The leader of the August 1, 1982 failed coup, Senior Private Hezekiah Ochuka.

Photo credit: File | Nation Media Group

By 10am, Army Commander Lt Gen John Sawe had scrambled a counteroffensive led by his deputy, Major General Mahmoud Mohammed, who led loyal forces to recapture VoK. The announcement that the coup had been crushed was a relief for many, but the beginning months of nightmare for the 145 Air Force soldiers grounded in Kiganjo police college.

For starters, the policemen were becoming hostile to the soldiers following the reports branding Air Force personnel coup plotters. They were running out of food rations. The announcement by President Moi on radio in a 7pm broadcast blaming the air force for attempting to overthrow his government only worsened the situation for the besieged soldiers. They were informed army trucks will only come for them the following morning. “It was the longest night ever,” Farah says. The hostility of the commander of the army unit that came for them in the morning left no doubts that they weren’t being rescued. “He wouldn’t even let me lower the KAF flag but I stood my ground. This was probably the last KAF flag flying in the entire country,” he recalls with admiration, “and I am glad we did the ceremony to hoist it down.”

Humiliating screening

At Laikipia Air base, which had been overrun and seized by the army, Air Force soldiers were squatting on the tarmac as the humiliating screening got underway. Brigadier James Lenges (he later rose to Major Gen), who was now in charge of the base, however, according to Farah, ordered the air force personnel who had been trucked from Kiganjo police college to be isolated at a newly built sergeant’s Mess.
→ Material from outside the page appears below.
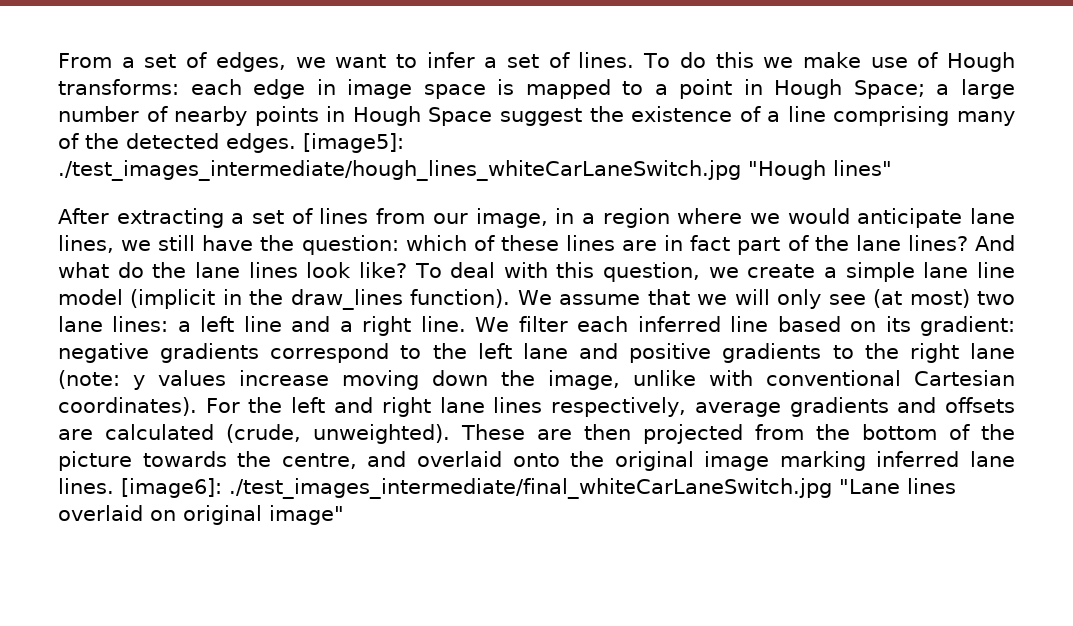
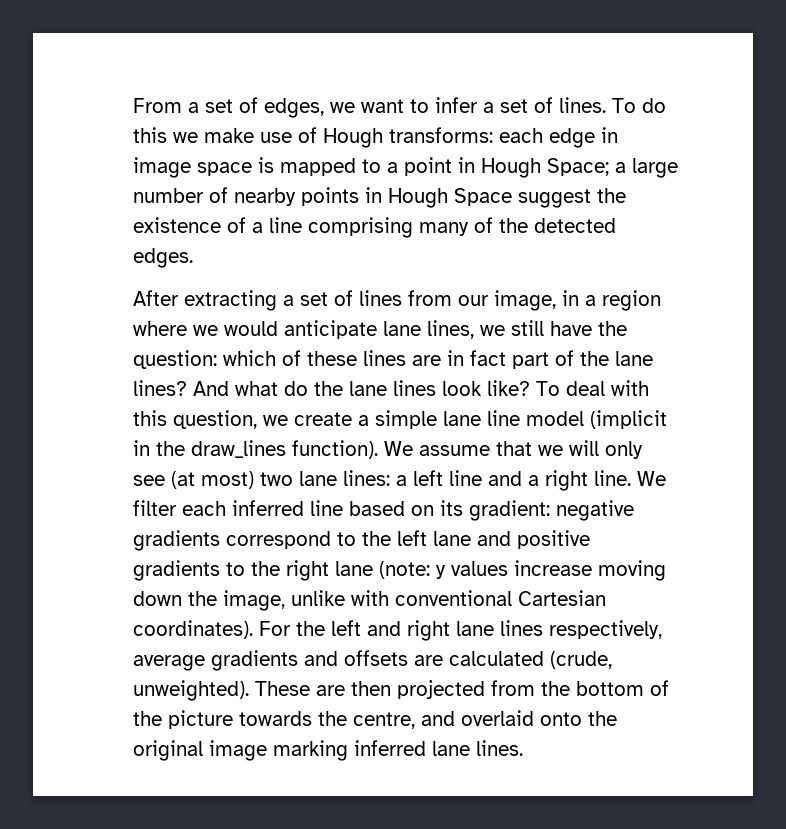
- [image5]: ./test_images_intermediate/hough_lines_whiteCarLaneSwitch.jpg "Hough lines"
- [image6]: ./test_images_intermediate/final_whiteCarLaneSwitch.jpg "Lane lines overlaid on original image"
They were detained there for three days.

Maj Gen Mahmoud would later visit the Laikipia airbase and order the soldiers to be trucked to Nairobi. “He told us we had to explain why we gave up our arms and whether it was part of a scheme for the weapons to be used by rebels,” Farah recalls. In the end, the group was vindicated. Mahmoud would later be named commander of the newly formed 82 Air Force after the disbandment of KAF.

Much later, Farah would find himself among a crew of four that flew President Moi to Mombasa. On arrival, he recalls cabinet minister Stanley Oloitiptip asking Moi: “You still trust these guys?” Moi however told him off. However, it would later dawn on them that each had been privately asked to keep watch over the rest. “That is how we found ourselves at our next stop in Tanzania staying awake until one of us, tired of the suspicions, revealed he had been asked to watch over us. Turns out that was everyone’s brief!” 
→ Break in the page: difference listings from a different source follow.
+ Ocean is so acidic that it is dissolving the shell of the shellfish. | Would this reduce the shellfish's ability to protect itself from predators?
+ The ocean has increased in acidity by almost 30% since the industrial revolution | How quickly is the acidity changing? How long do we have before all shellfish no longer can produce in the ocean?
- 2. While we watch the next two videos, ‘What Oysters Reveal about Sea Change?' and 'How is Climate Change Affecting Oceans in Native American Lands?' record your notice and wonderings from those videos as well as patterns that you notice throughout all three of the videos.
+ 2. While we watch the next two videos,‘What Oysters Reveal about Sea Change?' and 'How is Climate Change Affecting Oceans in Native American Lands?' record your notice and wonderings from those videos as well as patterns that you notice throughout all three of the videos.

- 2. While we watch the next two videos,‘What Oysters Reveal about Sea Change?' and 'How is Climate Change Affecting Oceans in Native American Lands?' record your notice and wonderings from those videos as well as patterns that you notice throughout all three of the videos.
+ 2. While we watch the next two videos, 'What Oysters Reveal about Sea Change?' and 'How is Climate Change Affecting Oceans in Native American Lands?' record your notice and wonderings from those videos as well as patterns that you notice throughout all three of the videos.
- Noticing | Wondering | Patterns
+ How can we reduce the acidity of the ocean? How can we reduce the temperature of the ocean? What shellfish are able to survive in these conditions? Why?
The reason they were a crew of four was because the other mission in Tanzania was to retrieve the military buffalo plane that coup plotters had fled into Dar Es Salaam International Airport. Senior Private Hezekiah Ochuka and Sergeant Pancras Okumu had commandeered the plane with the pilots Maj Nick Leshan and Maj William Marende. “In a twist of fate, the Tanzanian authorities took us to the same hotel where Leshan and Marende were being held. The two asked us what their fate was but frankly, we had no idea,” Farah recounts. “The two had flown the plane barefeet after abduction by Ochuka,” Farah adds with a chuckle.